# WHAT TO DO:
With the images removed, reproduce each entry below word for word.

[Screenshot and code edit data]

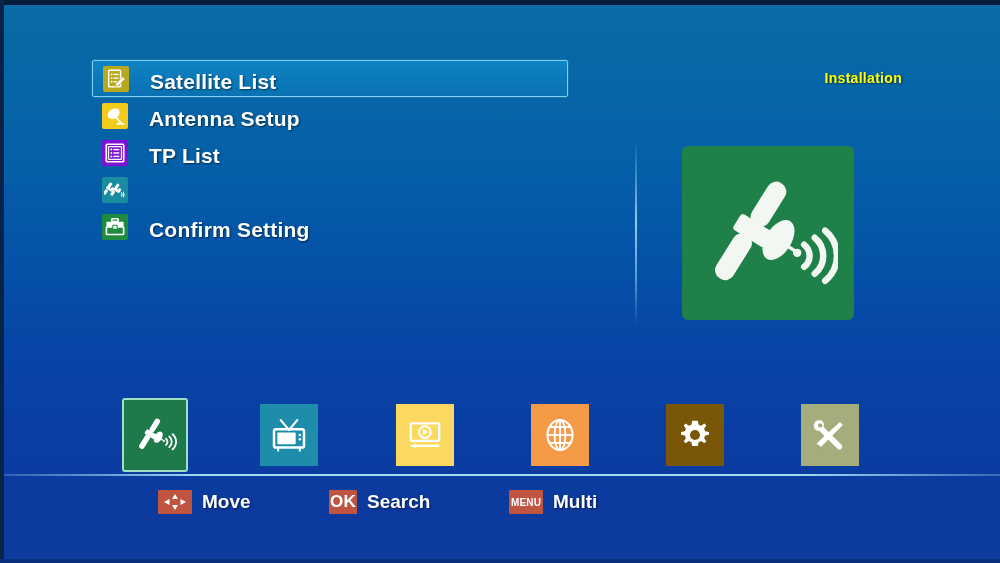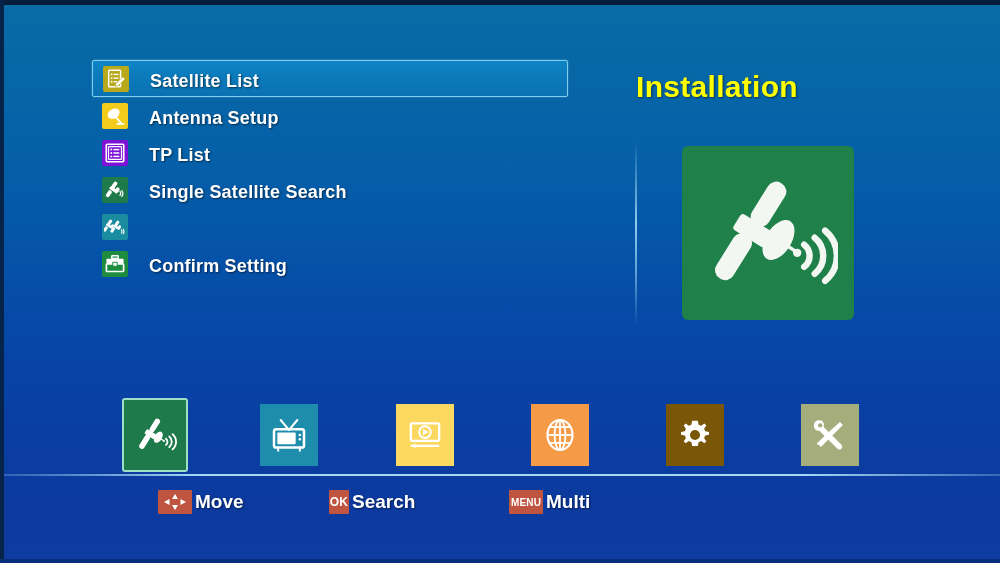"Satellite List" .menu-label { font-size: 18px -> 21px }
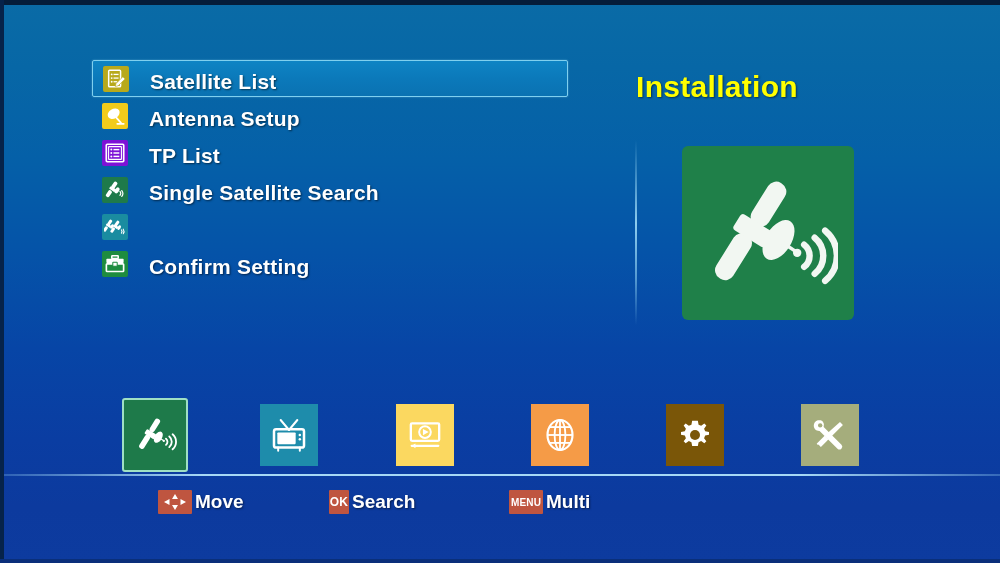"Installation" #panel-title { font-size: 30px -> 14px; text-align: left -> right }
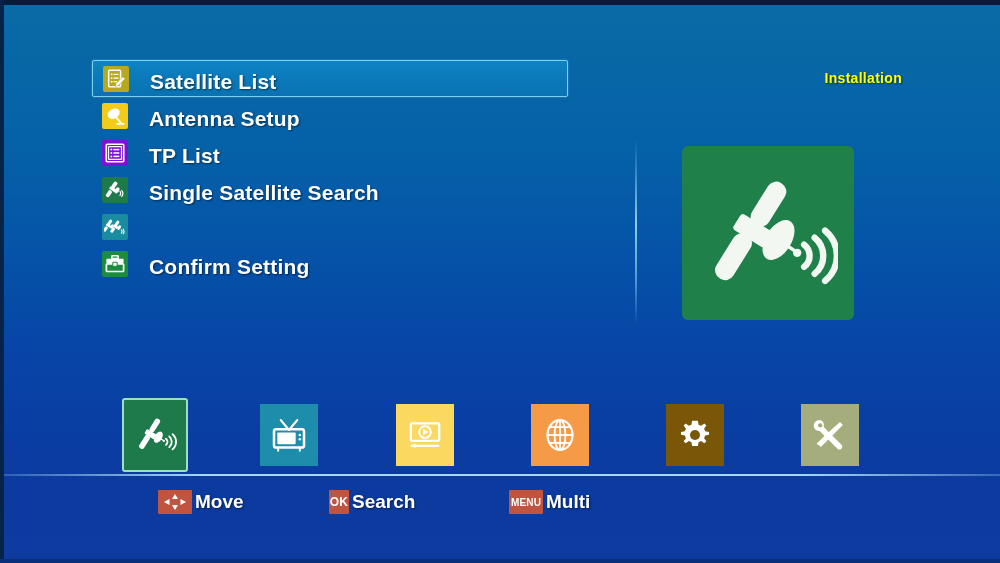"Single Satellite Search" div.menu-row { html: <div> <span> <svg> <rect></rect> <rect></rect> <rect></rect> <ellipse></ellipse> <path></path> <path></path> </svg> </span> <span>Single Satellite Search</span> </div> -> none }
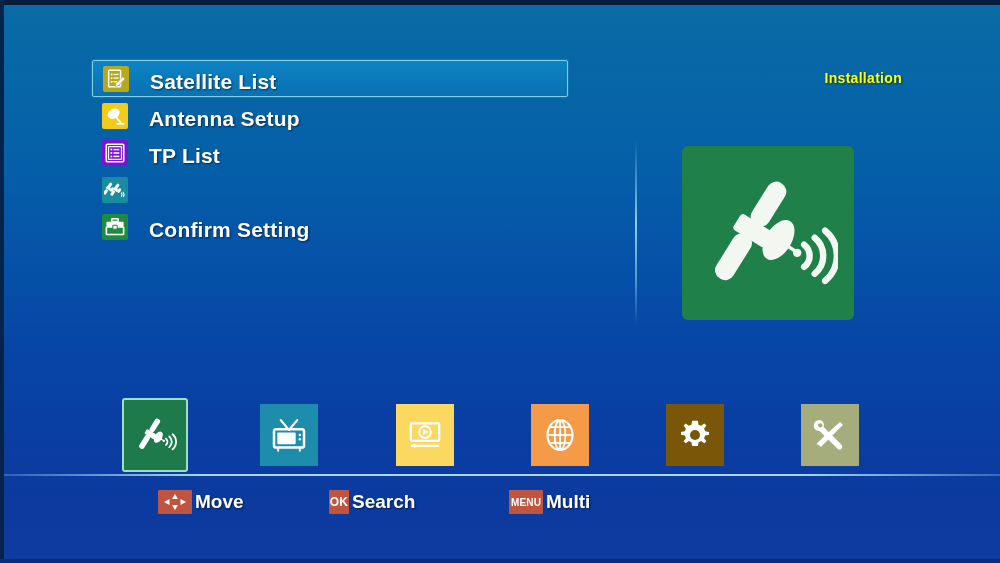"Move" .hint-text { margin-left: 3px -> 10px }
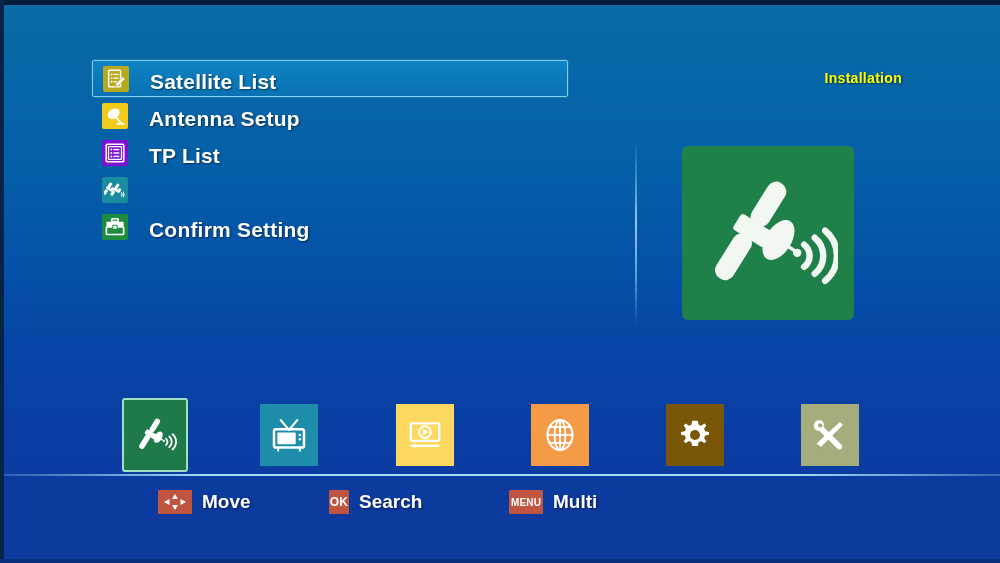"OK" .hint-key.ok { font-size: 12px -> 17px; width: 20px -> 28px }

# SOLVED PROBLEM:
"Satellite List" .menu-label { font-size: 18px -> 21px }
"Installation" #panel-title { font-size: 30px -> 14px; text-align: left -> right }
"Single Satellite Search" div.menu-row { html: <div> <span> <svg> <rect></rect> <rect></rect> <rect></rect> <ellipse></ellipse> <path></path> <path></path> </svg> </span> <span>Single Satellite Search</span> </div> -> none }
"Move" .hint-text { margin-left: 3px -> 10px }
"OK" .hint-key.ok { font-size: 12px -> 17px; width: 20px -> 28px }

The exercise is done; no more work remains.